Janice Fraser [00:15:05]:

And I literally stood up, And I said, I so fucking quit. I don’t know if it’s okay to f bomb on your show, but, like, I did. Like, I I said those words out loud, and I was like on the drive home, I had, like, 40 minute drive home. On the drive home, I was like, what the what am I doing? Like, Am I this trapped in this job? That it’s like, do I am I this stuck that I have to suffer? And, you know, I have this you know, I don’t know where I got it from, but I have this lifelong belief that I don’t deserve to suffer. Not that I think my life should always be roses. Like, I kinda wanna just I wanna stop suffering for dumb things so that I can do the harder things That means so much more to me. Right? So it’s like kind of like I trade I trade the dumb suffering for the better suffering, you know, but I keep myself kind of on that edge. Anyway, That’s for my therapist to help me figure out.

Janice Fraser [00:16:03]:

But what what I realized in that moment and probably other galvanizing moments is that I have choice and that I don’t ever wanna get to that point where I make such a I I need to make a drastic change. So one of the things I like about this LifePIE kind of setup, and there are other there are tons of models like it out there. I didn’t obviously, I didn’t invent this. I just love it. Is that if you look at a wider range of factors of life, you can identify what it is that’s lacking And what it is that’s overtaxed. And you can make small adjustments. And as you start to practice the habit of making small adjustments and nurture yourself in these ways. You just become more effective across the board.

Janice Fraser [00:16:50]:

There’s just this, like you just kind of like It’s not that the highs are higher. It’s that the lows aren’t quite as low. Right? And so instead of making these rash decisions out of a place of desperation, which is kinda where I was when I said that because, you know, like, nobody says that if they’re, you know, feeling in control of their life. So rather than making big sweeping moves out of a sense of desperation, you make much more effective moves from a place of opportunity, and and that kind of mindset change has to happen a little bit at a time Over a long period of time and starting to see the agency that we have over our own situation, over our Team situations like putting this into leadership con context. Like, how can I make it better for my group so that my group can be as effective as possible? Whether that is, you know, Executing on a military mission or, you know, creating a product road map at your tech startup.
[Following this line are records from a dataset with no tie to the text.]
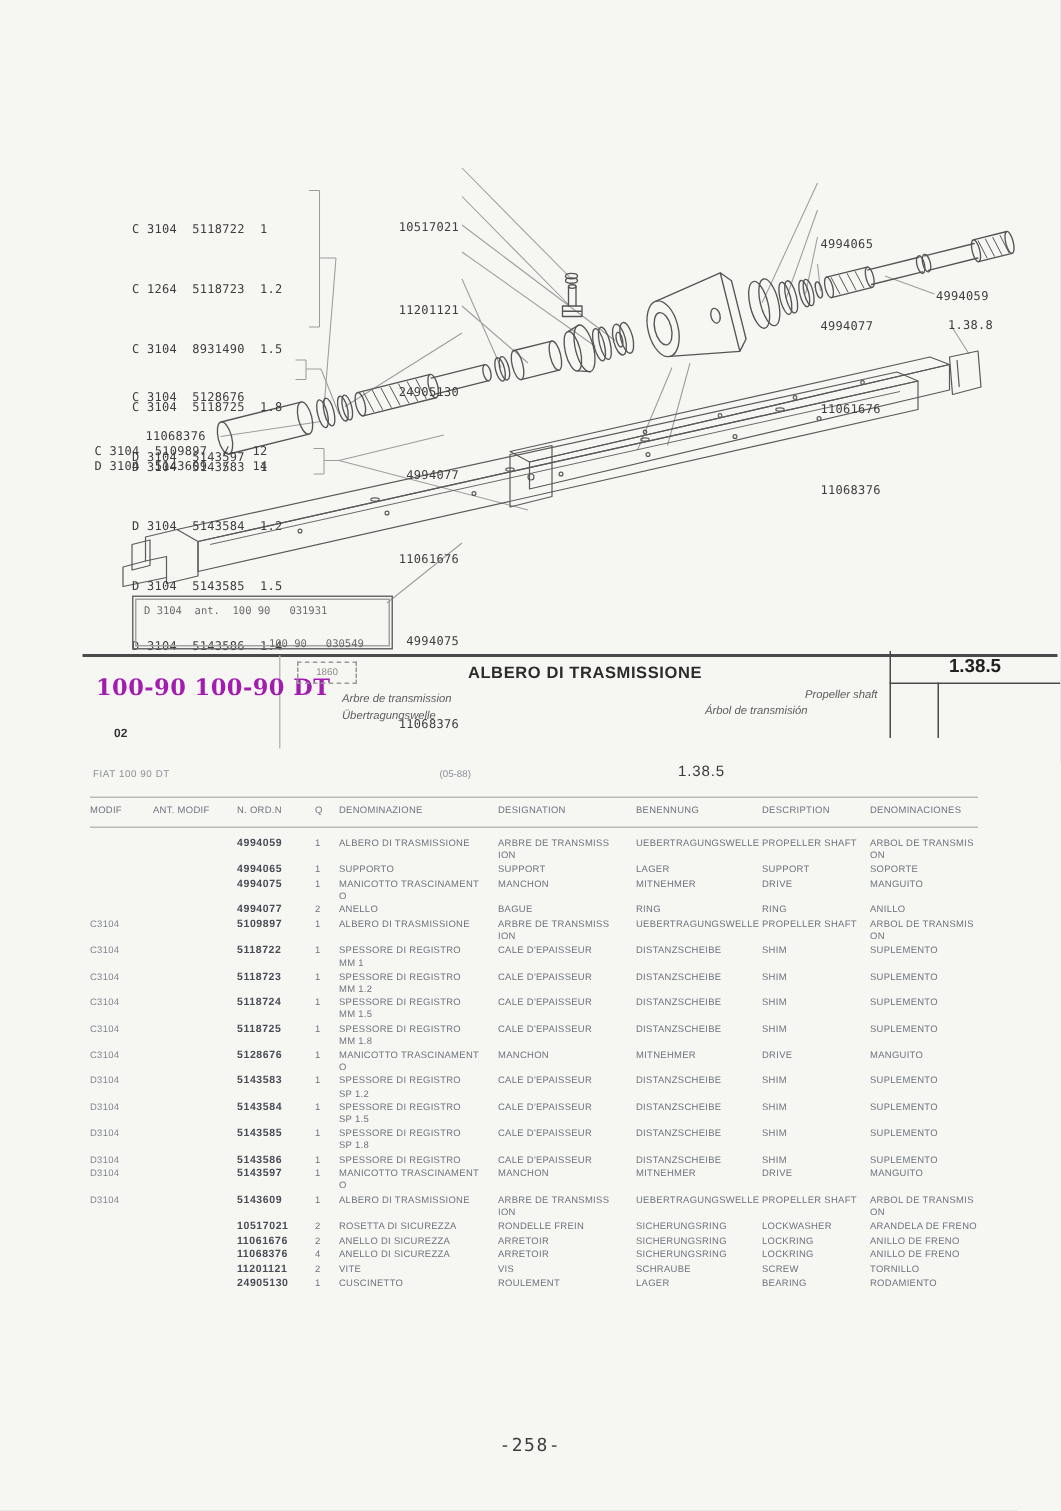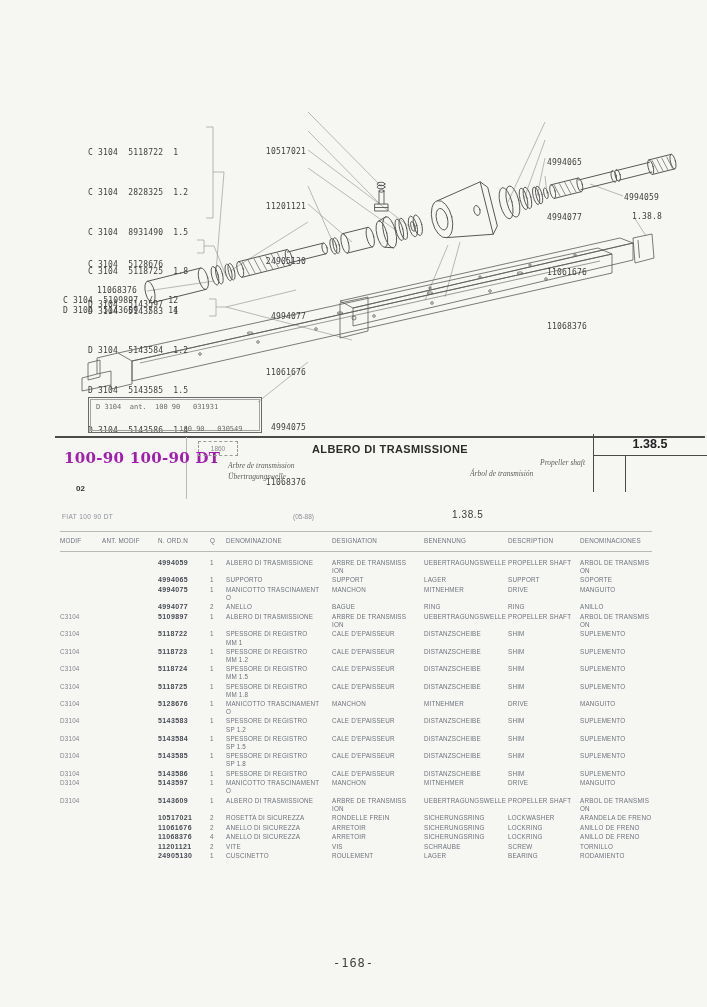"C 3104 2828325 1.2" div { text: 3104  2828325 -> 1264  5118723 }
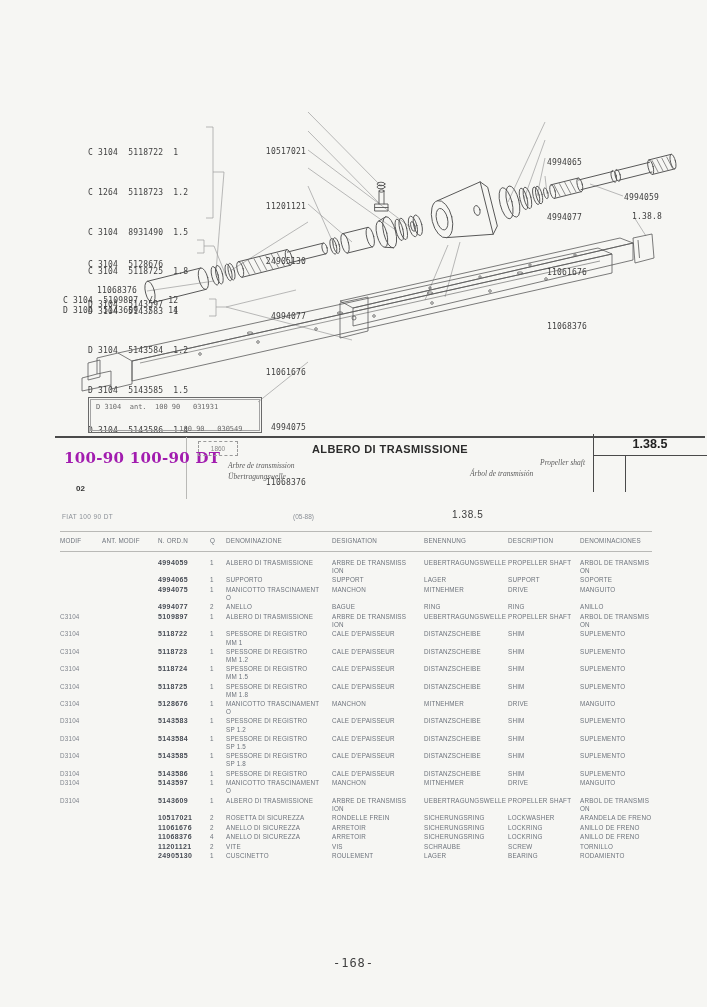"Arbre de transmission" .hdr-sub { font-family: Liberation Serif, serif -> none }
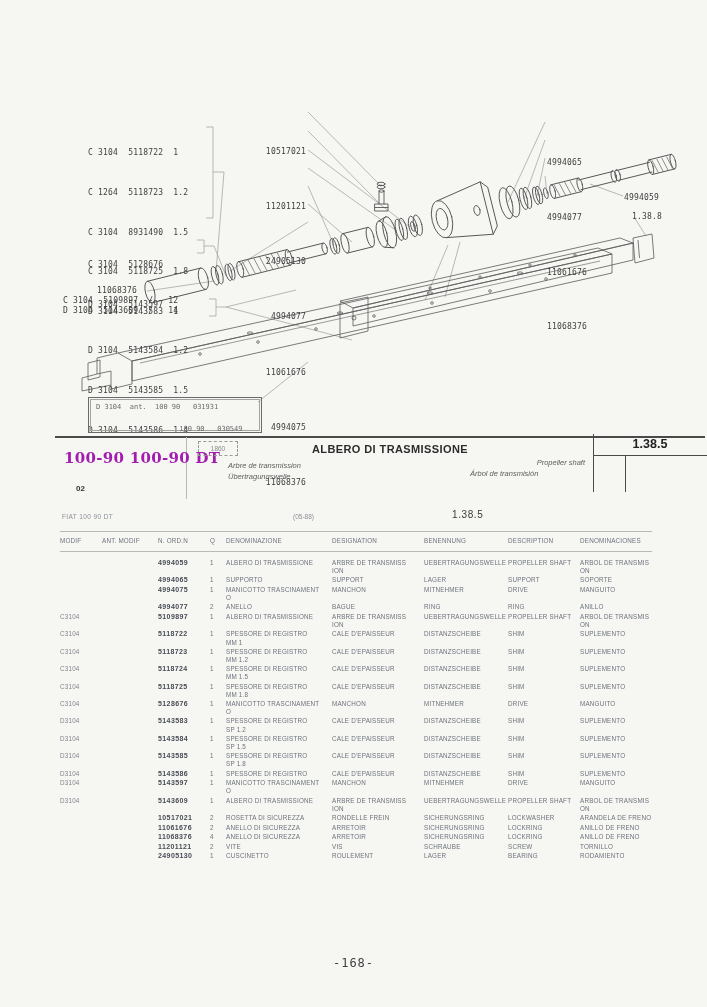"-168-" div { text: -168- -> -258- }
Right? How can we help ourselves and our group be More effective to get more of what we want out of our life. Like, I I want every one of us to have a life filled with, confidence, security, love, and meaning. Because if you have those things, everything else comes along.

Janice Fraser [00:18:09]:

Right? Confident, security, love, and meaning Can happen at every price point at in every context. And, And from that point of view, once we have that opportunity, once we are in that position, we just are much more effective leaders.

Scott McCarthy [00:18:27]:

That’s a fantastic

Janice Fraser [00:18:31]:

response. Absolutely. Remember what the question

Scott McCarthy [00:18:33]:

was. That’s that the the that’s what happens when you when you do great answers. Right? Because you just, you know, you just keep going. Yeah. But it, you know, it it makes a lot of sense. So what I heard out of you is, You know, make those minor changes. Make sure that your your your your slices of a pie, look at them, see what’s out of balance, and bring them back into balance so that these big, you know, this, oh, I hate my life thing isn’t actually It’s so so drastic, and you’re like, okay. You know, I’m I’m not so happy here at work, but this part of me is good.

Scott McCarthy [00:19:09]:

Okay. Let’s get this part. Okay. Wait now. Oh, there’s an opportunity here at work for me to work on this project. Oh, that’s actually interesting. Oh, it’s really important to me. Oh, they wanna do community outreach.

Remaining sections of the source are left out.